Deux visions, deux destins pour notre ville.
Face aux prochaines élections municipales, le débat sur la sécurité est ouvert. Mais entre les slogans simplistes et les solutions de fond, l’efficacité pourrait être radicalement différente.
Je vous propose un petit comparatif sommaire entre la démagogie du RN et l’engagement du Printemps Marseillais :
La vision du RN : Le mirage du « Tout-Répressif » et du court terme, sans efficacité.
Une police municipale surarmée mais impuissante car promettre des effectifs massifs sans les pouvoirs d’enquête (qui relèvent de l’État) est un leurre. On déplace le problème, on ne démantèle aucun réseau.
Miser son action uniquement sur la vidéosurveillance à outrance et les équipements lourds coûteraient aux marseillais des millions d’euros en installation et maintenance pour un effet limité sur le narcotrafic. Pour le prix de quelques caméras et de leur entretien annuel, la Ville pourrait financer des dizaines d’éducateurs de rue ou faire pression sur l’État pour obtenir des renforts nationaux en proposant des contreparties logistiques via le Contrats de Sécurité Intégrée (CSI).
C’est la fracture sociale comme méthode avec une politique qui stigmatise certains quartiers au lieu de les réintégrer dans la République.
Couper les aides aux associations précariseraient les populations et génèreraient un climat de tension dans les quartiers populaires. Vider les centres sociaux pour remplir les rues, finira par transformer une crise sociale en une crise de l’insécurité urbaine visible par tous.
La vision du Printemps Marseillais :
La République partout et l’action sociale comme bouclier car l’insécurité recule là où la République revient. Une jeunesse émancipée avec l’accès à la connaissance et à la culture, peut trouver sa voie, au delà de la délinquance.
Rénover les écoles et garantir des services publics accessibles, c’est tarir le recrutement des réseaux à la source.
Maintenir la médiation et la prévention spécialisée, c’est occuper le terrain 24h/24 par l’humain, pas seulement par le passage ponctuel d’un gyrophare.
Soutenir les associations et les éducateurs n’est pas une « dépense », c’est un investissement durable pour la tranquillité de tous les quartiers, sans exception.
L’exemple, dans le troisième arrondissement, de l’apaisement du bas de la rue Loubon démontre que la réponse sécuritaire doit s’accompagner d’une reconquête territoriale en substituant l’emprise des réseaux par une présence publique et citoyenne permanente.

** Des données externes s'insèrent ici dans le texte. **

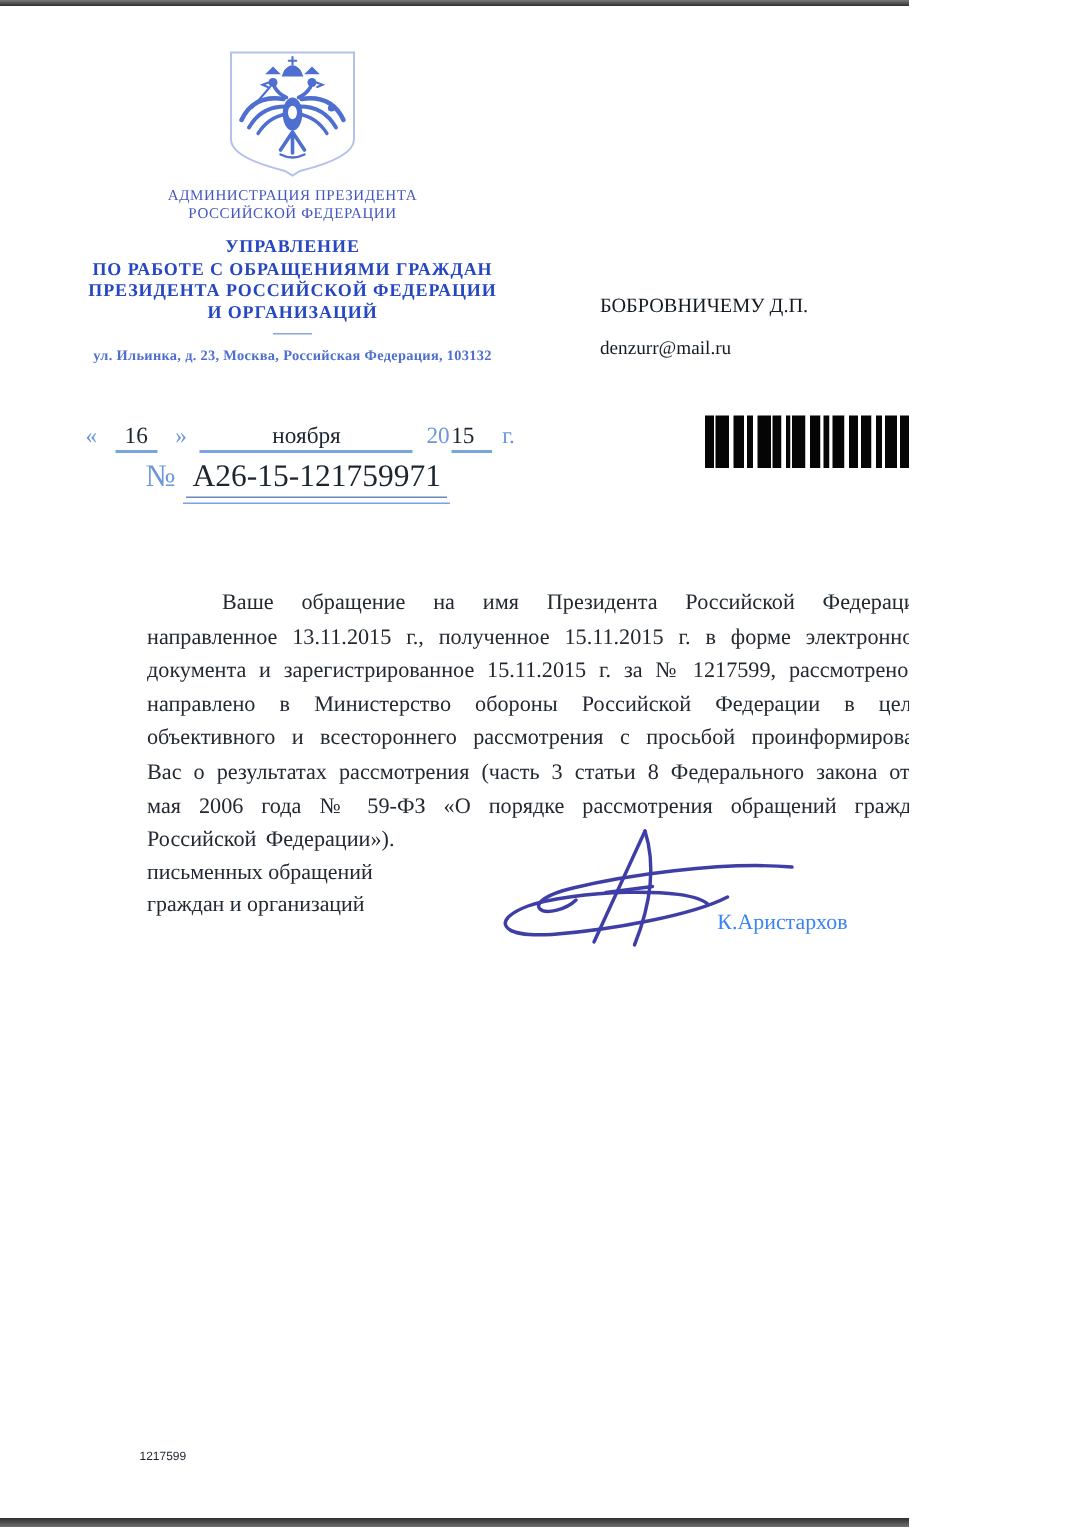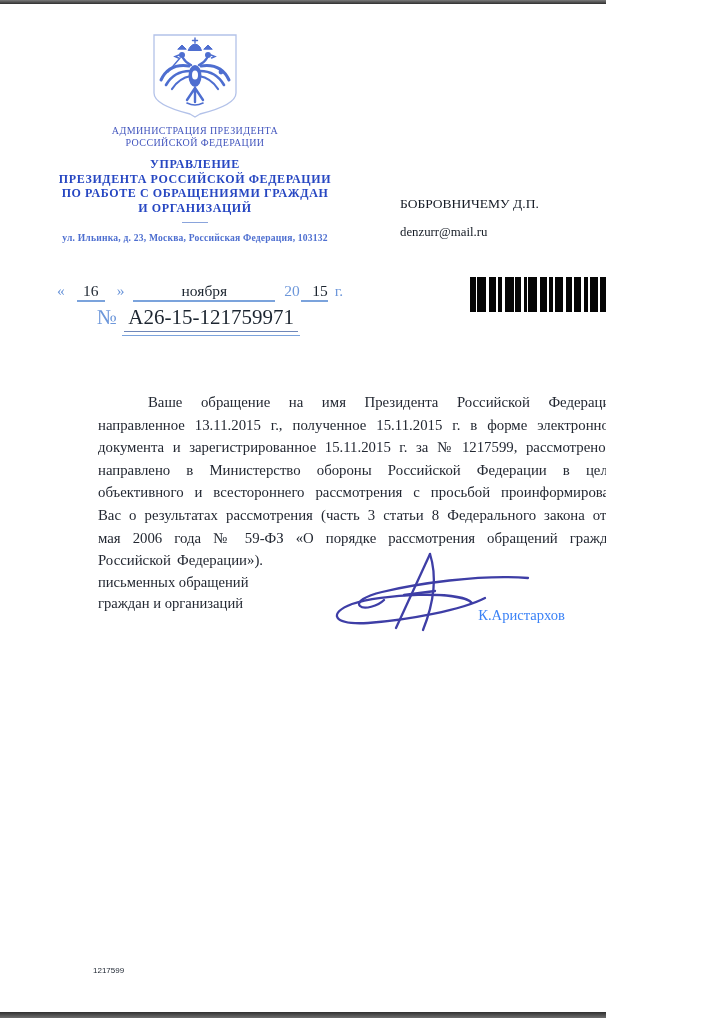"ПРЕЗИДЕНТА РОССИЙСКОЙ ФЕДЕРАЦИИ" div { order: before "ПО РАБОТЕ С ОБРАЩЕНИЯМИ ГРАЖДАН" -> after "ПО РАБОТЕ С ОБРАЩЕНИЯМИ ГРАЖДАН" }
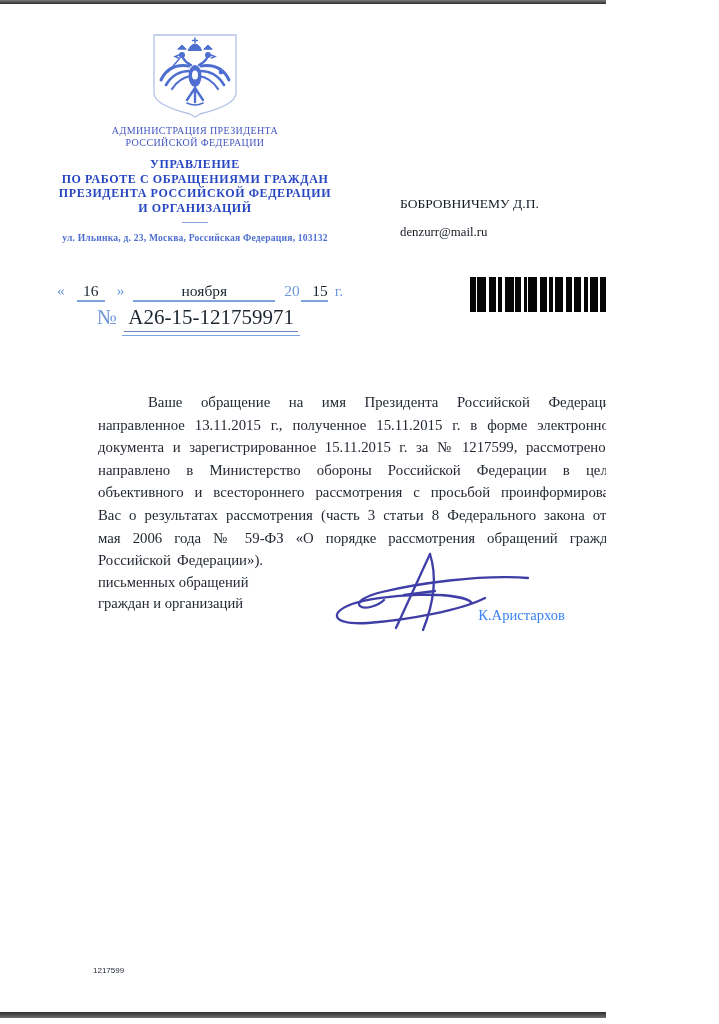"15" .year { text-align: right -> left }
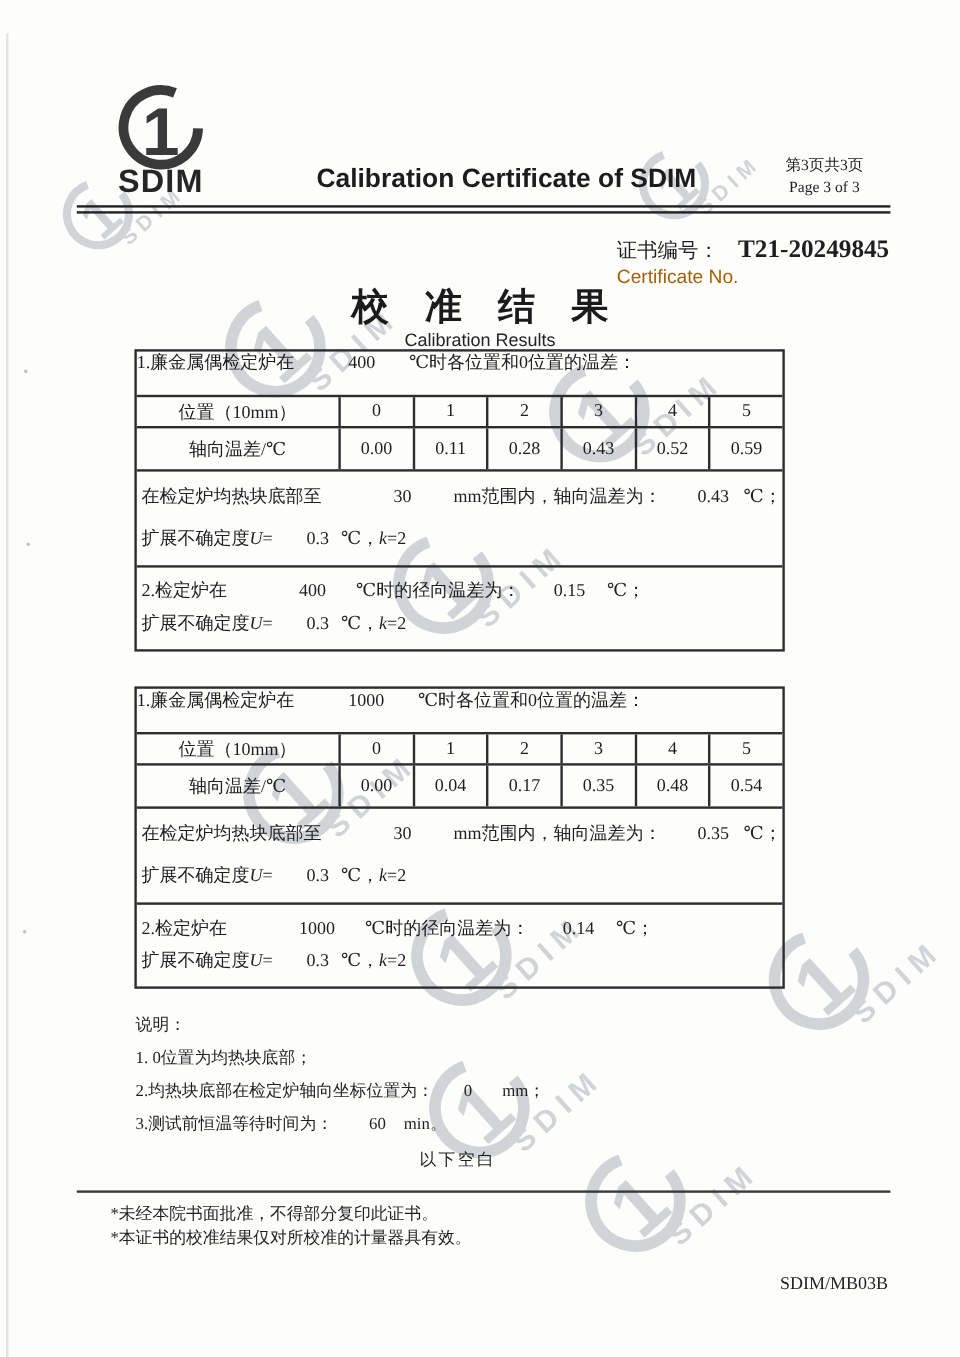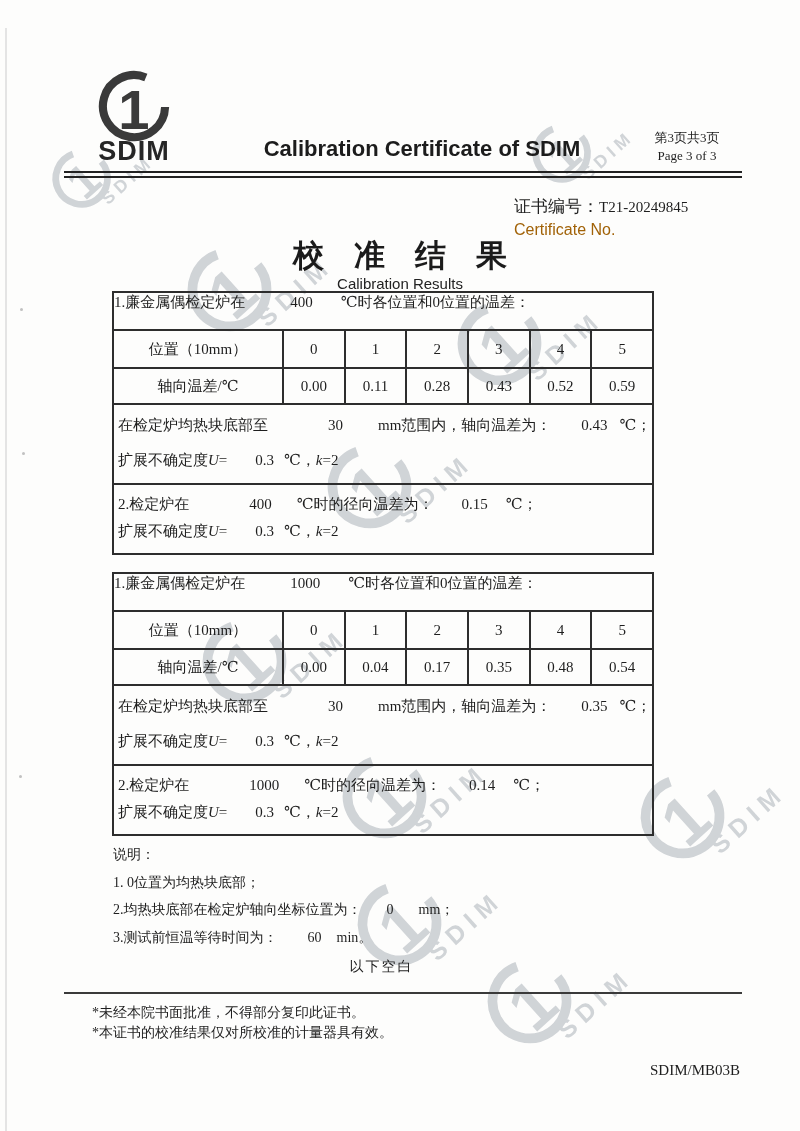"T21-20249845" .cert-number { font-size: 15px -> 21px; font-weight: none -> bold; margin-left: 0 -> 16px }
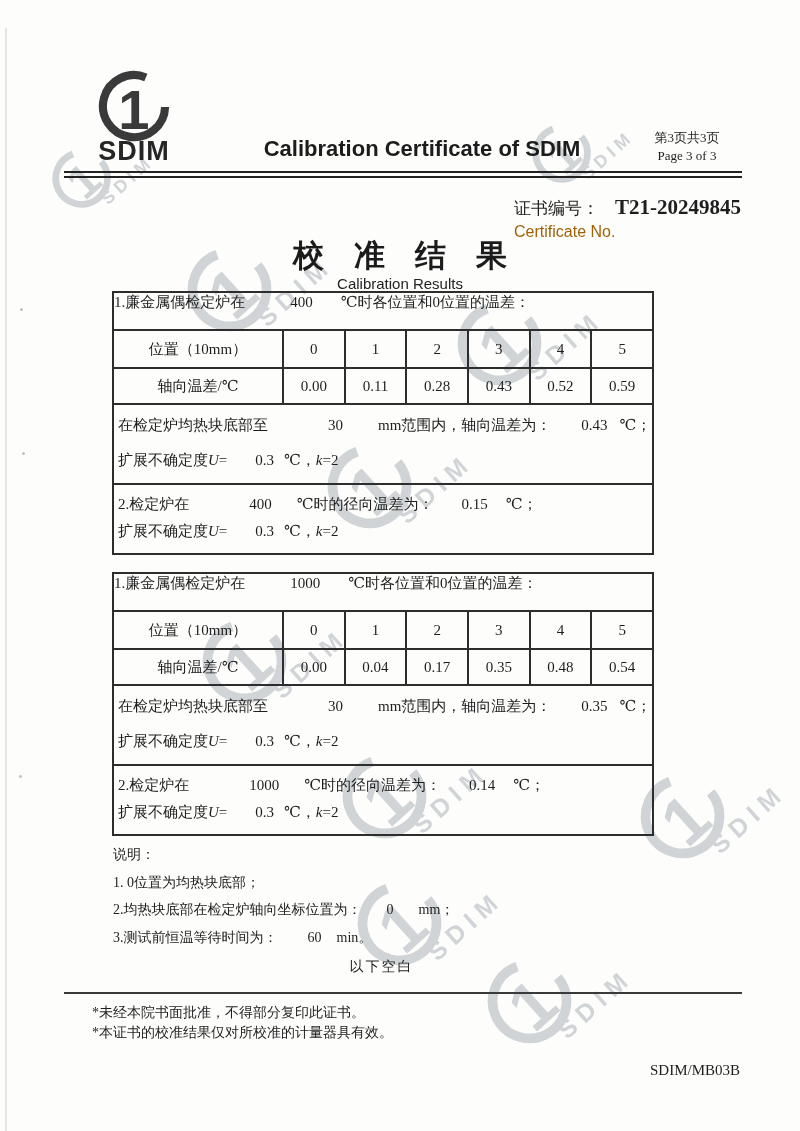"位置（10mm）" .row-grid .cell { height: 36px -> 24px }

Dans cette zone, la nouvelle école, le parc public attenant, le chantier de la future médiathèque et le poste de police municipale ont déjà apporté un climat beaucoup plus serein.
L’enjeu est clair : Choisir entre une politique du « coup d’éclat » coûteuse, inefficace et qui divise, ou une stratégie de fond, plus longue certes, qui traite les causes de la violence par la solidarité et la présence humaine. Marseille mérite un travail sur le long terme pour que les enfants grandissent, s’émancipent et deviennent adultes dans une ville apaisée.